An die Kraft biblischer Urbilder erinnern
Jadranka Rebeka Anić zeigte auf: Eine irrige Berufung auf die Bibel hat im Lauf der Jahrhunderte und im Rahmen unterschiedlicher Gesellschaftssysteme verheerend gewirkt und zur Diskriminierung der Frauen beigetragen. Kirchenamtliche Kreise stützen sich immer noch auf eine Sicht des Menschseins nach altgriechischer Philosophie (Aristoteles). Diese hält sich an die Naturbestimmtheit und verbindet damit eine Minderwertigkeit der Frauen. Eine sorgfältige Theologie hingegen, so betonte Anić, erinnert an biblische Urbilder, mit deren Kraft wir „egalitäre Geschlechterbeziehungen“ zu entwickeln vermögen. Dies gelte gerade angesichts politischer Strömungen unserer Tage, die auf eine Radikalisierung der Gesellschaft zugunsten herrischer Oberschichten abzielen.

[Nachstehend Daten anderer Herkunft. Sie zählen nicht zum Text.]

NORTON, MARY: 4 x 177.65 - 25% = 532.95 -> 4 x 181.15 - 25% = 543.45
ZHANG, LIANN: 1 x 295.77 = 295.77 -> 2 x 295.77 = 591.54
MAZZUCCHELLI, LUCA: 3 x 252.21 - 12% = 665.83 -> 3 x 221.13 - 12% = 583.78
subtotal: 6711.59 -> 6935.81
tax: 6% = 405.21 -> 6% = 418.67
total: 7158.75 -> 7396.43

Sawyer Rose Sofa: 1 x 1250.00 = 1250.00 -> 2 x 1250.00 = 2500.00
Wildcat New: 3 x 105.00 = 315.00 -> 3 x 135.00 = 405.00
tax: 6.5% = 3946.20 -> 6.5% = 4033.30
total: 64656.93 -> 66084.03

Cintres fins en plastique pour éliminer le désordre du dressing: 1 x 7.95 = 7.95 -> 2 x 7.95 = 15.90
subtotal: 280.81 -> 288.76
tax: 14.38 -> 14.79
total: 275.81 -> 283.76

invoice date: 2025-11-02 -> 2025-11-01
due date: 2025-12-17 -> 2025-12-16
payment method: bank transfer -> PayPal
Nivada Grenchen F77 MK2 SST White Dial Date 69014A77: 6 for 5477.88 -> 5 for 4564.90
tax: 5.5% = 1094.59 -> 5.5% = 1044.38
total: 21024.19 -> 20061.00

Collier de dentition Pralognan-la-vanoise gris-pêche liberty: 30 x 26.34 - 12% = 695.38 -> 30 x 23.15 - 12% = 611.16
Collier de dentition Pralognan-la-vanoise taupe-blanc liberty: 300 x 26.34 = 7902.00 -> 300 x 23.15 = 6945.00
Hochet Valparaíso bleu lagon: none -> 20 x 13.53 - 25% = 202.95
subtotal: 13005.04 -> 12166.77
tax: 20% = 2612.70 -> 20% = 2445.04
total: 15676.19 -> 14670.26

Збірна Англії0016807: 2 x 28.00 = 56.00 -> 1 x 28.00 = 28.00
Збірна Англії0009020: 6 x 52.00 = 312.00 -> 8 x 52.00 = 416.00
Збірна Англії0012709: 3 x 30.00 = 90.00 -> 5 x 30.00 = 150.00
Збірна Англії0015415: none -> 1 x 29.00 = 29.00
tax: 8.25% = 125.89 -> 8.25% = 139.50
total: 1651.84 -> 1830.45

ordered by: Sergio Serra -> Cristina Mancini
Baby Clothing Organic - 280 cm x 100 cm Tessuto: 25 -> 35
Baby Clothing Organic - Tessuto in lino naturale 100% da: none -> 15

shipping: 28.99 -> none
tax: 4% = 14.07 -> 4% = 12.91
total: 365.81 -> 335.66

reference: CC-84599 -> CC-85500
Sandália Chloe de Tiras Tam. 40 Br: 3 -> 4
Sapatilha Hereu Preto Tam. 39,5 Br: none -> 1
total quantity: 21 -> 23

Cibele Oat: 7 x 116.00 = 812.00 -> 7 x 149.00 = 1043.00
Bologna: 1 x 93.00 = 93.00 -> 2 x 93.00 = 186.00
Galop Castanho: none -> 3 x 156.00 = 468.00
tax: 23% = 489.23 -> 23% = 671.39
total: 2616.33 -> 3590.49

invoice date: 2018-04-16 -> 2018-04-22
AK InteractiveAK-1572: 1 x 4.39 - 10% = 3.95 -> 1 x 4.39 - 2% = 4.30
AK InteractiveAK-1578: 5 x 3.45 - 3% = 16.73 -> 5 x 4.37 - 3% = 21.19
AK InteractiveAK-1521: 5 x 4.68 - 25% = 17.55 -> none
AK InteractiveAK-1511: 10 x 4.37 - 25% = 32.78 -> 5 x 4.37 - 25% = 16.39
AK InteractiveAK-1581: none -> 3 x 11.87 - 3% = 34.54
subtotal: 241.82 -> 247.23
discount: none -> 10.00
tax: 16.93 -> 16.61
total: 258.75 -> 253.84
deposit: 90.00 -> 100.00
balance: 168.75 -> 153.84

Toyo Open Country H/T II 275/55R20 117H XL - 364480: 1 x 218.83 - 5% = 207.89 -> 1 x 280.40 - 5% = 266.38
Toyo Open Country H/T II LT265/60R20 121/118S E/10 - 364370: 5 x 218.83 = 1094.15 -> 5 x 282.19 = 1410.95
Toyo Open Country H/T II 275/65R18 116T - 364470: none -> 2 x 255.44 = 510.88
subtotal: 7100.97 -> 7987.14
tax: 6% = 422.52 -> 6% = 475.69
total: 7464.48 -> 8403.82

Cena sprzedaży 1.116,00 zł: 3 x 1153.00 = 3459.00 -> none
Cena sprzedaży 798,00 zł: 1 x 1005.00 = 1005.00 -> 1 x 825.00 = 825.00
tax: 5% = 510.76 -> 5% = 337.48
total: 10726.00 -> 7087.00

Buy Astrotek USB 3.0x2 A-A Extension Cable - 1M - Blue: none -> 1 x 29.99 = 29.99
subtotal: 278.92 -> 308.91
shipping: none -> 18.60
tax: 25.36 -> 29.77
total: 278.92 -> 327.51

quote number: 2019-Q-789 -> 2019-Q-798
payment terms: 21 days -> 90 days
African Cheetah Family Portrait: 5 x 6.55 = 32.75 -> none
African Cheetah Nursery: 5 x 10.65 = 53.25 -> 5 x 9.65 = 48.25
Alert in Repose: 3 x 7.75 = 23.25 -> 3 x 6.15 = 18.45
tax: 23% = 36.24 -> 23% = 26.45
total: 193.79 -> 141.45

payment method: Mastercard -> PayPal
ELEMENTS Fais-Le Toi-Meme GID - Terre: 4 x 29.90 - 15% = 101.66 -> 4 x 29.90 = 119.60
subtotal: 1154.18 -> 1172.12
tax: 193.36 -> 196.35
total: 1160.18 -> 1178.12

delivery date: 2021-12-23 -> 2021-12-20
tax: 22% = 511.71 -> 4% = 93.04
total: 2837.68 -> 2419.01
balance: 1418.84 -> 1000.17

Sinn erfahren dem Geschlechtlichen entlang
Angela Büchel Sládković wies darauf hin, dass die Frauen in lehramtlichen Texten der jüngeren Vergangenheit „familiäre Wesen“ sind. Bei Papst Franziskus sind die Mütter „die Heldinnen des Alltags, die die Welt humanisieren“. Da scheint das Leitbild zu gelten: Ausserhalb der Familie, ausserhalb der Mütterlichkeit kein Heil. „Doch statt die Geschlechterfrage mit bestimmten Inhalten festzuschreiben, ist zu fragen, wie wir die Geschlechterdifferenz leben (wollen). Wo erfahren wir Sinn dem Geschlechtlichen entlang? Wo sind Handlungsspielräume zu eröffnen, um Diskriminierungen abzubauen?“
Auf Frauengemeinschaften vertrauen
Manche Kirchenmänner haben offenbar Angst, sich der Frauenfrage zu stellen. Das mussten die beiden mit dem Freiheitspreis ausgezeichneten Theologinnen am eigenen Leib erfahren: Sie dürfen nicht mehr an katholischen Hochschulen und Universitäten forschen und lehren. Aber beide betonten in Luzern, dass sie in ihren Ordensgemeinschaften den Raum und die Ermutigung finden, unentwegt den Auftrag der Kirche in der Welt von heute und morgen klären zu helfen.